Posted on March 5, 2021

Starting up a new Statamic site with Lando, Part 1

Photo by Michael Dziedzic on Unsplash

Why Stamatic?

I have been meaning to rework my website for several years, but other projects have always gotten in the way. I was waffling between a Laravel custom site, Wordpress, flat file sites, others.. you get the idea. That was also not helping with the spinning of wheels and getting nowhere.

When Laravel News announced that they had updated their site to using Statamic 3, I looked into the platform in more depth. (They also have a really cool write-up from the team that helped migrate them from Wordpress to Statamic here)
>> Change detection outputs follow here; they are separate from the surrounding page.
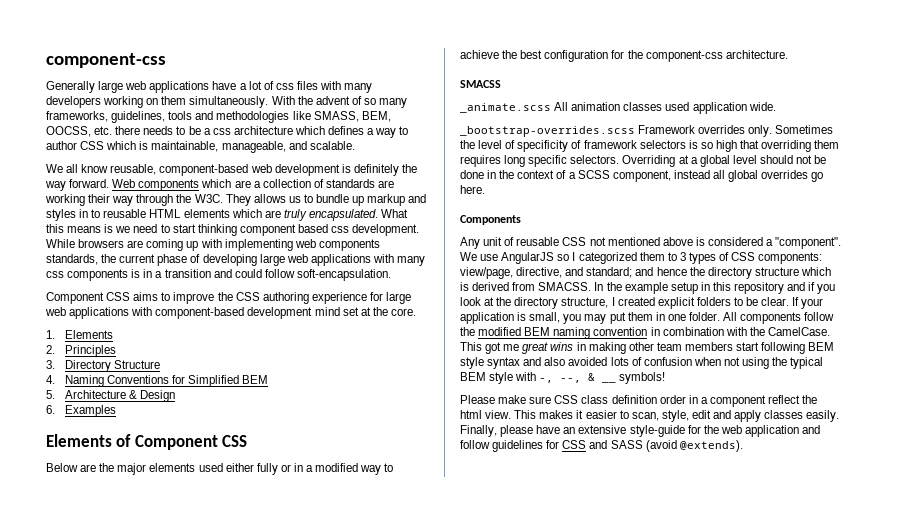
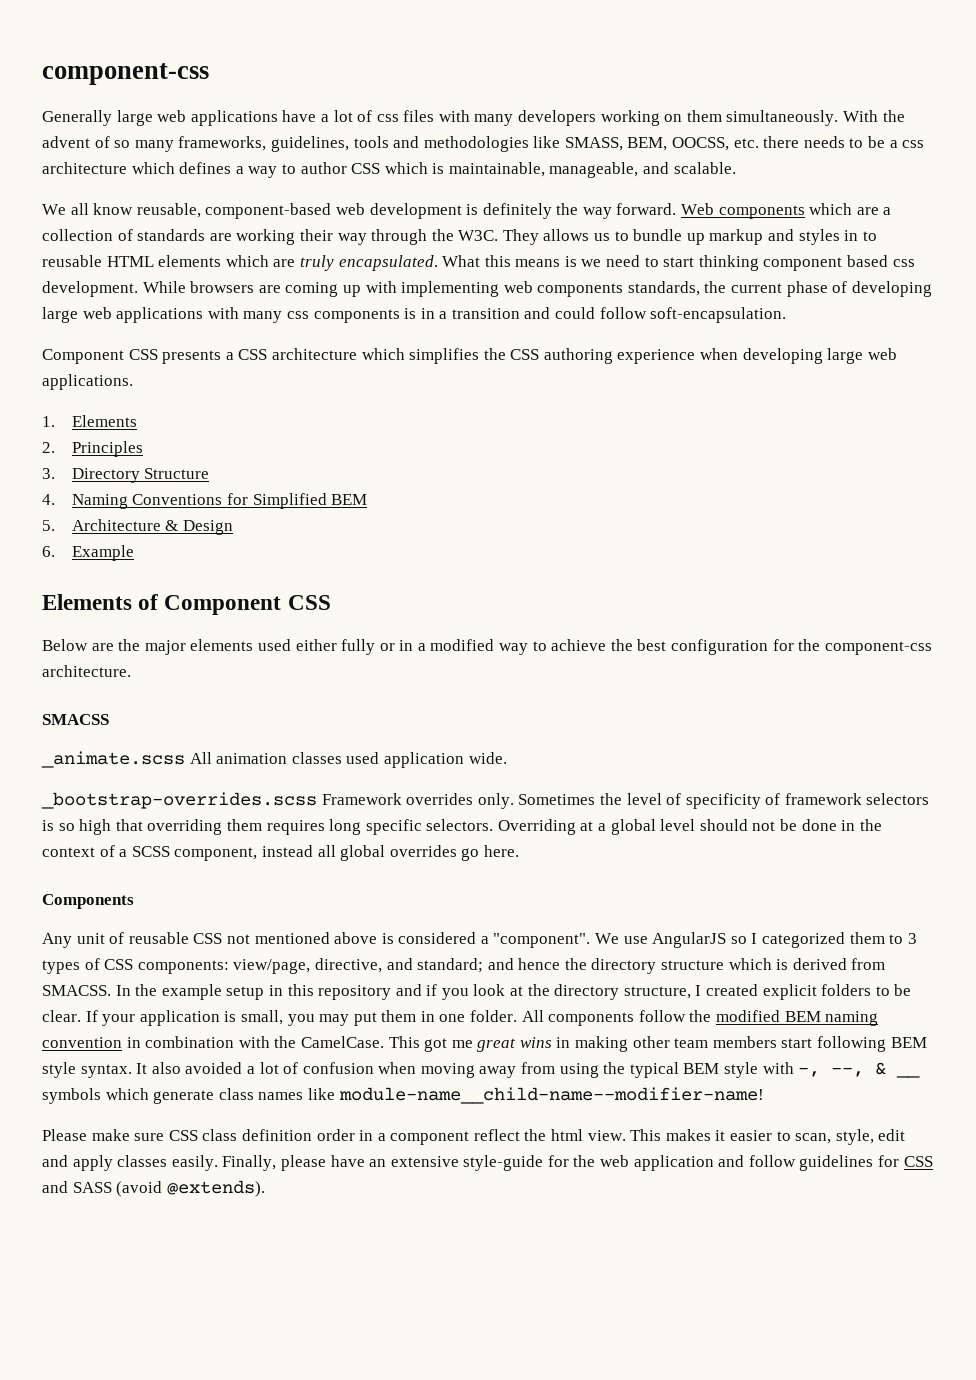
- Component CSS aims to improve the CSS authoring experience for large web applications with component-based development mind set at the core.
+ Component CSS presents a CSS architecture which simplifies the CSS authoring experience when developing large web applications.
- 6. Examples
+ 6. Example
- This got me great wins in making other team members start following BEM style syntax and also avoided lots of confusion when not using the typical BEM style with -, --, & __ symbols!
+ This got me great wins in making other team members start following BEM style syntax. It also avoided a lot of confusion when moving away from using the typical BEM style with -, --, & __ symbols which generate class names like module-name__child-name--modifier-name!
Please come along on the ride with me as I try to boot this thing up and rebuild my website with Stamatic.

Lando

Another tool I had recently learned about is Lando, which is a very simple Docker-based site configuration tool that makes spinning up new web development projects super easy. Docker makes everything easier to develop and release since it is all self contained, and Lando takes a lot of the initial overhead of Docker container setup out of the equation. It even handles the creation and management of HTTPS certs, so you can develop securely on your localhost right out of the box. I highly urge you to check it out.

Getting Started

Install Lando

Step 1 is to install Lando which varies depending on your operating system. On Linux, you can follow their simple four step process which includes installing Docker Community Edition. The Windows installer includes Docker Desktop, as well.

After you have installed, verify your installation by attempting to use the lando version command -- which should print out the current version installed.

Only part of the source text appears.